Drapeau colombien

Cela fait maintenant deux ans que les Forces armées révolutionnaires de Colombie ont remis les armes suite à l’accord de paix signé en novembre 2016 entre la guérilla et les autorités colombiennes sous l’égide de l’ancien chef d’État, Manuel Santos. Ce dernier ayant par ailleurs été récompensé dans la foulée du Prix Nobel de la paix pour son action en faveur du désarmement.

Or, aujourd’hui, si la majorité des guérilleros sont démobilisés, environ 2300 individus sont considérés comme des dissidents, ces derniers, sans commandement centralisé, s’adonnent à des activités illicites comme l’exploitation minière ou encore le trafic de drogue. Les dissidents s’implantent dans le sud de la Colombie où la guérilla a toujours eu une forte influence, et surtout, là même, où elle a pris le contrôle des routes du narcotrafic.

En ce début de semaine, l’armée colombienne a annoncé que 14 dissidents de l’ancienne guérilla marxiste ont péri lors d’une attaque menée jeudi dernier dans la municipalité de San Vicente del Caguán, une information confirmée par l’actuel président du pays sud-américain, Iván Duque.

“Quatorze criminels ont été tués dans le cadre du développement des opérations militaires à Caquetá contre la dissidence du Gao-r (groupe armé résiduel organisé) où le dirigeant” Gildardo El Cucho “est décédé”, a déclaré le colonel Fernando Ávila aux médias.

On compte parmi les dissidents, l’ancien numéro deux des FARC, Iván Márquez et son bras droit, Jesús Santrich, deux anciens négociateurs des accords de paix à la Havane (Cuba), ainsi qu’Hernan Dario Velasquez, ancien chef de file de la guérilla marxiste. Iván Márquez a annoncé qu’il cherchait à “coordonner ses efforts” avec ses “camarades qui n’ont pas plié leur drapeau”, ainsi qu’avec l’ELN, la dernière guérilla formellement active en Colombie. Les trois hommes sont considérés comme des fugitifs et plusieurs mandats d’arrêt pèsent sur leurs épaules.

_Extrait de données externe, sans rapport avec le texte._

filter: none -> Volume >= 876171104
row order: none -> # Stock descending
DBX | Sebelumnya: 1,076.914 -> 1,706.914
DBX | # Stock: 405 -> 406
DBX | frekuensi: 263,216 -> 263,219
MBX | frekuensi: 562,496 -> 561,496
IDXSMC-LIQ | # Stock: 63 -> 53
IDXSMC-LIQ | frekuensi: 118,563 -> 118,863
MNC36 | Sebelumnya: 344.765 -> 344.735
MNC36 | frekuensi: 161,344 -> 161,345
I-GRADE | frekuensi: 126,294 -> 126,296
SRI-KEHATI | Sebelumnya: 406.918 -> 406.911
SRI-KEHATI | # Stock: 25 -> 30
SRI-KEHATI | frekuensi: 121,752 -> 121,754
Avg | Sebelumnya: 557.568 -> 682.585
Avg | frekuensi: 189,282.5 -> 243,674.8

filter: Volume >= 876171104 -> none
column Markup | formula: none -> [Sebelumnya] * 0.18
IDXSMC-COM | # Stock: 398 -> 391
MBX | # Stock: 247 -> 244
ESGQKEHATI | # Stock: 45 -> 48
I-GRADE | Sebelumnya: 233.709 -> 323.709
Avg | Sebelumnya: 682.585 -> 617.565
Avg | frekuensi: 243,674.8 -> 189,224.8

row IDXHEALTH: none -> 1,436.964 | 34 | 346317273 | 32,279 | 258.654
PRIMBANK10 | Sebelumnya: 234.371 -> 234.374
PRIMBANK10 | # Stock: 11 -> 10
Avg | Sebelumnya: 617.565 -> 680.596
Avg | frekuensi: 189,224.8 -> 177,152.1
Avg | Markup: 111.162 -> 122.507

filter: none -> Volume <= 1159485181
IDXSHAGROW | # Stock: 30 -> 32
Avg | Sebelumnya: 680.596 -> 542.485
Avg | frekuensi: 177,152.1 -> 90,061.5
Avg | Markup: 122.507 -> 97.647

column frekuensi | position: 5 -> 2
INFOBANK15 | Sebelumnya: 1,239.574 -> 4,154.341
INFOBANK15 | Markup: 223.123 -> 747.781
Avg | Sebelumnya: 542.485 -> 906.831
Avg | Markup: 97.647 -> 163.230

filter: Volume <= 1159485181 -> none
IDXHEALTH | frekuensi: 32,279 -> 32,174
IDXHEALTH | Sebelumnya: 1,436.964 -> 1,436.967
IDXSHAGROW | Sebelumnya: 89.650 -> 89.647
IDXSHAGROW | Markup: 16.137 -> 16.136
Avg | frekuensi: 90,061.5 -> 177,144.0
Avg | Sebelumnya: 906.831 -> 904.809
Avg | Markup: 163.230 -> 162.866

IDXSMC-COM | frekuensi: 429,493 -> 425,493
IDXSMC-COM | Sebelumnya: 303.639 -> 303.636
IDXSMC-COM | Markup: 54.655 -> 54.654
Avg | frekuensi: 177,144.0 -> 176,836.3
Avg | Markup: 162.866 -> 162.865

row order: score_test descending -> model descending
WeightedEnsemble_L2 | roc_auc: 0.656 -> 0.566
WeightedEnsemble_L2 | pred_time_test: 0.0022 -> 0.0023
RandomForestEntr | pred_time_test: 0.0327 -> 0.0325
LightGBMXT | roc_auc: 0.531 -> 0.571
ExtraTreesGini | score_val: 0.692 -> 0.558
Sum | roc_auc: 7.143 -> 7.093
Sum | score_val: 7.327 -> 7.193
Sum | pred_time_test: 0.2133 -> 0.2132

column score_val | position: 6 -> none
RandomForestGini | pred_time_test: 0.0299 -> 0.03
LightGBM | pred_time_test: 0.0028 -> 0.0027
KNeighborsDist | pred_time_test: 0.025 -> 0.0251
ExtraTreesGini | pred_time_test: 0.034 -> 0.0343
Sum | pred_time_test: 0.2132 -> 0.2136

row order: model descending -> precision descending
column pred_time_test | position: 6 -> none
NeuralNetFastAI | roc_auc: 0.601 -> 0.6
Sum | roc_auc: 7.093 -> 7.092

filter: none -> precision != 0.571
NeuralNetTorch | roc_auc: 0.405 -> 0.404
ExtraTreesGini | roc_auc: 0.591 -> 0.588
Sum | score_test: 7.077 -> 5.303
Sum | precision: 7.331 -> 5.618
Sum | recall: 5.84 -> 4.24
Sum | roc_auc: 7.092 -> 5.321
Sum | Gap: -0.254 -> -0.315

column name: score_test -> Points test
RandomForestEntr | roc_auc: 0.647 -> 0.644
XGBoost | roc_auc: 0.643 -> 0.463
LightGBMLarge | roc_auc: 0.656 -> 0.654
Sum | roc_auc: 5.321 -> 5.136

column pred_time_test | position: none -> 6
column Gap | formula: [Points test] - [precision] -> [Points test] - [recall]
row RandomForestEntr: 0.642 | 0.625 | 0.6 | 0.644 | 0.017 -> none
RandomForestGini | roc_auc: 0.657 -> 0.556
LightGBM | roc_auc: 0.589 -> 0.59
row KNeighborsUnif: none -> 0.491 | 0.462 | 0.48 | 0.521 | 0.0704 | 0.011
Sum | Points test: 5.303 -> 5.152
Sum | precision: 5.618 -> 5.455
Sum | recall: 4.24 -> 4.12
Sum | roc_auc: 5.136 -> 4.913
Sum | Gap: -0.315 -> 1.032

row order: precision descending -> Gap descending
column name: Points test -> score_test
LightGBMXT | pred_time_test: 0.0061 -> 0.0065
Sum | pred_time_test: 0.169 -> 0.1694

Timochenko appelle les dissidents à respecter l’engagement en faveur de la paix

L’ancien guérillero Rodrigo Londoño, connu sous le pseudonyme de «Timochenko», a de son côté réitéré son attachement au processus de paix en Colombie et a appelé les ex-combattants à poursuivre sur cette voie, contrairement à Iván Márquez, qui fait le choix de reprendre la lutte armée.

Dans une lettre datée du 2 septembre, Londoño a déclaré: “Je ne quitterai jamais le navire que nous approchons ensemble, je soutiens de façon unanime ce qui a été convenu avec l’État colombien concernant la solution politique au conflit qui a ensanglanté la Colombie.”

L’ancien combattant des FARC, aujourd’hui à la tête du parti politique crée après la signature de paix, Fuerza Alternativa Revolucionaria del Común, a souligné que la pacification serait le point de départ d’une phase difficile, mais a estimé qu’il était nécessaire de mettre fin au bain de sang qui a meurtri le pays pendant des décennies.

“L’extrême droite est la seule à se réjouir de ce qui est arrivé à nos anciens compagnons, à tel point qu’elle parle de profiter de cela pour annuler définitivement les accords de paix. La grande majorité de nos compatriotes rejettent le retour de la guerre”, a déclaré Londoño.

Jeudi 29 août, le président colombien Iván Duque a annoncé la création d’une unité spéciale chargée de persécuter les dissidents des FARC qui ont annoncé leur retour sur la voie armée.

Le conflit armé a perduré cinq décennies dans la nation sud-américaine et a ôté l’existence à plus de 200 000 personnes et a forcé des millions de personnes à se déplacer.

L’ancien président Santos, acteur du processus de paix, parle d’un “gang criminel”

Manuel Santos, acteur majeur de la paix en Colombie s’est exprimé sur le sujet confiant “Nous ne permettrons pas à ‘Iván Márquez’ et aux autres transfuges qui l’accompagnent d’essayer de compromettre cet exploit. Ils ont eux-mêmes choisi de devenir simplement un nouveau gang criminel. Personne n’arrêtera le train de la paix. C’est un autre obstacle que nous allons surmonter ».

D’autre part, l’Equateur par la voix de son président de la République, Lenín Moreno, a fait part de son inquiétude quant à ce regain de violence et a fait part de son total soutien au processus de paix.

Rappelons que la capitale équatorienne, Quito a été le siège et le garant du processus de paix entre le gouvernement colombien et l’ELN pendant 14 mois avant que le dialogue ne soit rompu en avril 2018 en raison des activités terroristes de l‘ELN.